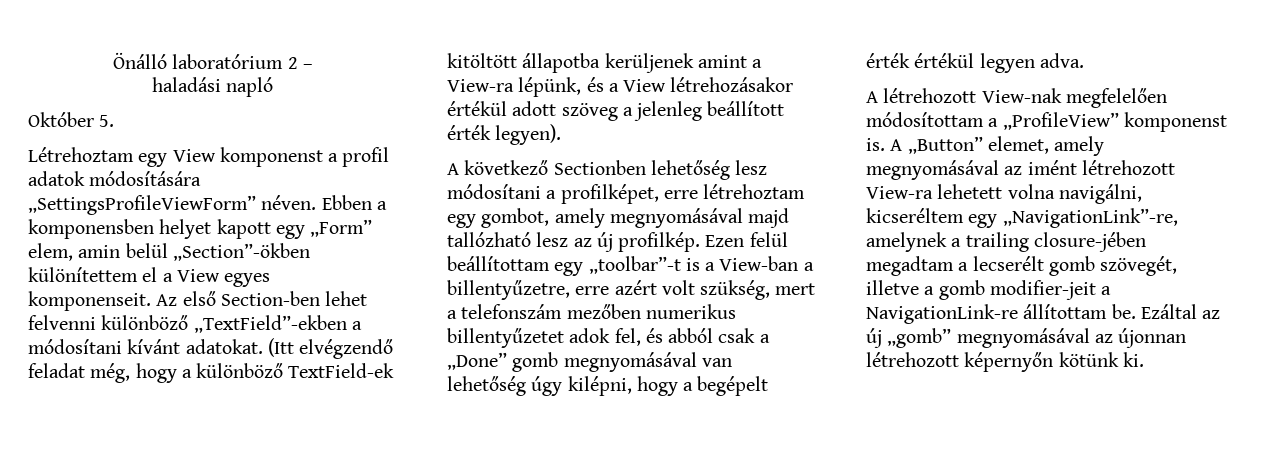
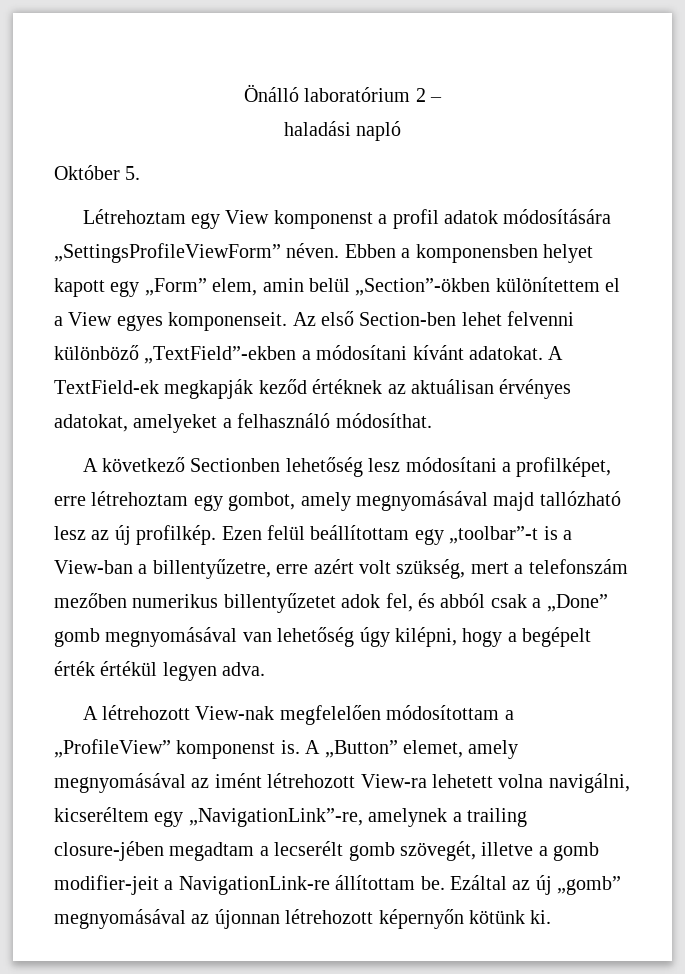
- (Itt elvégzendő feladat még, hogy a különböző TextField-ek kitöltött állapotba kerüljenek amint a View-ra lépünk, és a View létrehozásakor értékül adott szöveg a jelenleg beállított érték legyen).
+ A TextField-ek megkapják keződ értéknek az aktuálisan érvényes adatokat, amelyeket a felhasználó módosíthat.

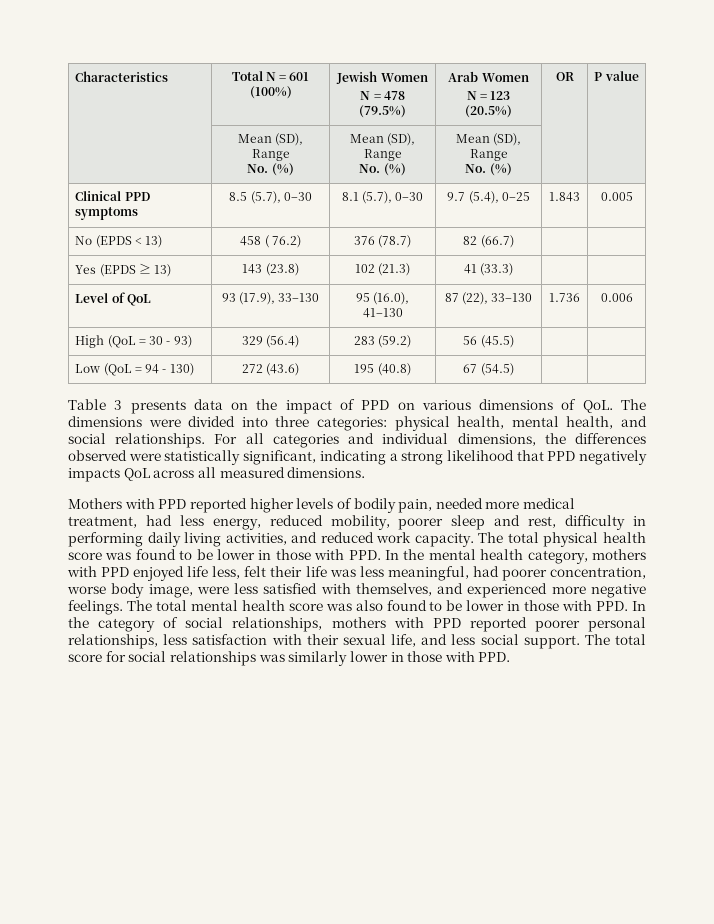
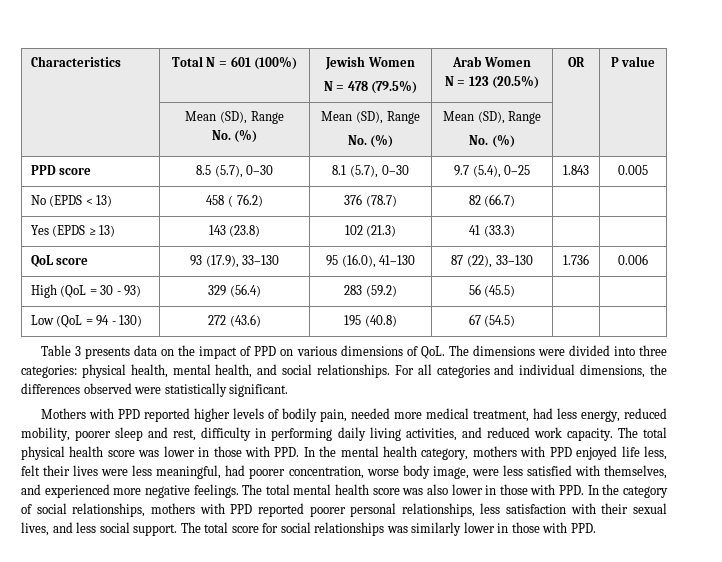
- Clinical PPD symptoms | 8.5 (5.7), 0–30 | 8.1 (5.7), 0–30 | 9.7 (5.4), 0–25 | 1.843 | 0.005
+ PPD score | 8.5 (5.7), 0–30 | 8.1 (5.7), 0–30 | 9.7 (5.4), 0–25 | 1.843 | 0.005
- Level of QoL | 93 (17.9), 33–130 | 95 (16.0), 41–130 | 87 (22), 33–130 | 1.736 | 0.006
+ QoL score | 93 (17.9), 33–130 | 95 (16.0), 41–130 | 87 (22), 33–130 | 1.736 | 0.006
- For all categories and individual dimensions, the differences observed were statistically significant, indicating a strong likelihood that PPD negatively impacts QoL across all measured dimensions.
+ For all categories and individual dimensions, the differences observed were statistically significant.
- The total physical health score was found to be lower in those with PPD. In the mental health category, mothers with PPD enjoyed life less, felt their life was less meaningful, had poorer concentration, worse body image, were less satisfied with themselves, and experienced more negative feelings.
+ The total physical health score was lower in those with PPD. In the mental health category, mothers with PPD enjoyed life less, felt their lives were less meaningful, had poorer concentration, worse body image, were less satisfied with themselves, and experienced more negative feelings.
- The total mental health score was also found to be lower in those with PPD. In the category of social relationships, mothers with PPD reported poorer personal relationships, less satisfaction with their sexual life, and less social support.
+ The total mental health score was also lower in those with PPD. In the category of social relationships, mothers with PPD reported poorer personal relationships, less satisfaction with their sexual lives, and less social support.

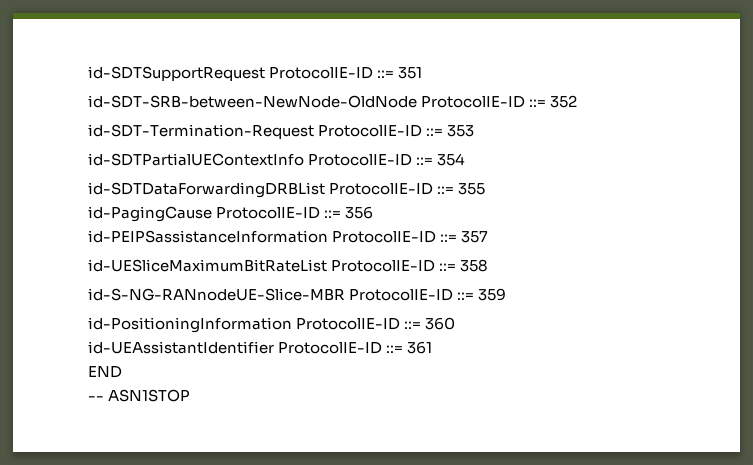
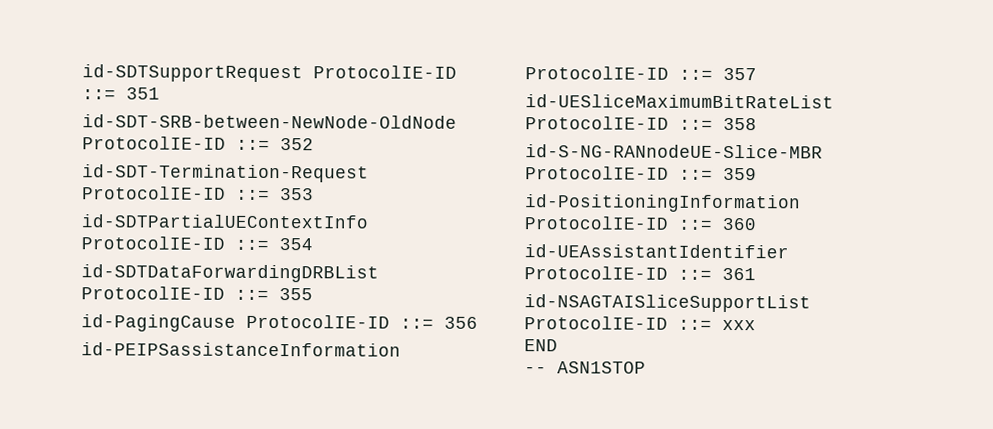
+ id-NSAGTAISliceSupportList ProtocolIE-ID ::= xxx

——————————

The problem ▸
This task calls for the lines from the line holding "were statistically significant." through the last line above, restated word for word with both ends included and the pictures dropped.

Exercise response ▸
+ For all categories and individual dimensions, the differences observed were statistically significant.
- The total physical health score was found to be lower in those with PPD. In the mental health category, mothers with PPD enjoyed life less, felt their life was less meaningful, had poorer concentration, worse body image, were less satisfied with themselves, and experienced more negative feelings.
+ The total physical health score was lower in those with PPD. In the mental health category, mothers with PPD enjoyed life less, felt their lives were less meaningful, had poorer concentration, worse body image, were less satisfied with themselves, and experienced more negative feelings.
- The total mental health score was also found to be lower in those with PPD. In the category of social relationships, mothers with PPD reported poorer personal relationships, less satisfaction with their sexual life, and less social support.
+ The total mental health score was also lower in those with PPD. In the category of social relationships, mothers with PPD reported poorer personal relationships, less satisfaction with their sexual lives, and less social support.

+ id-NSAGTAISliceSupportList ProtocolIE-ID ::= xxx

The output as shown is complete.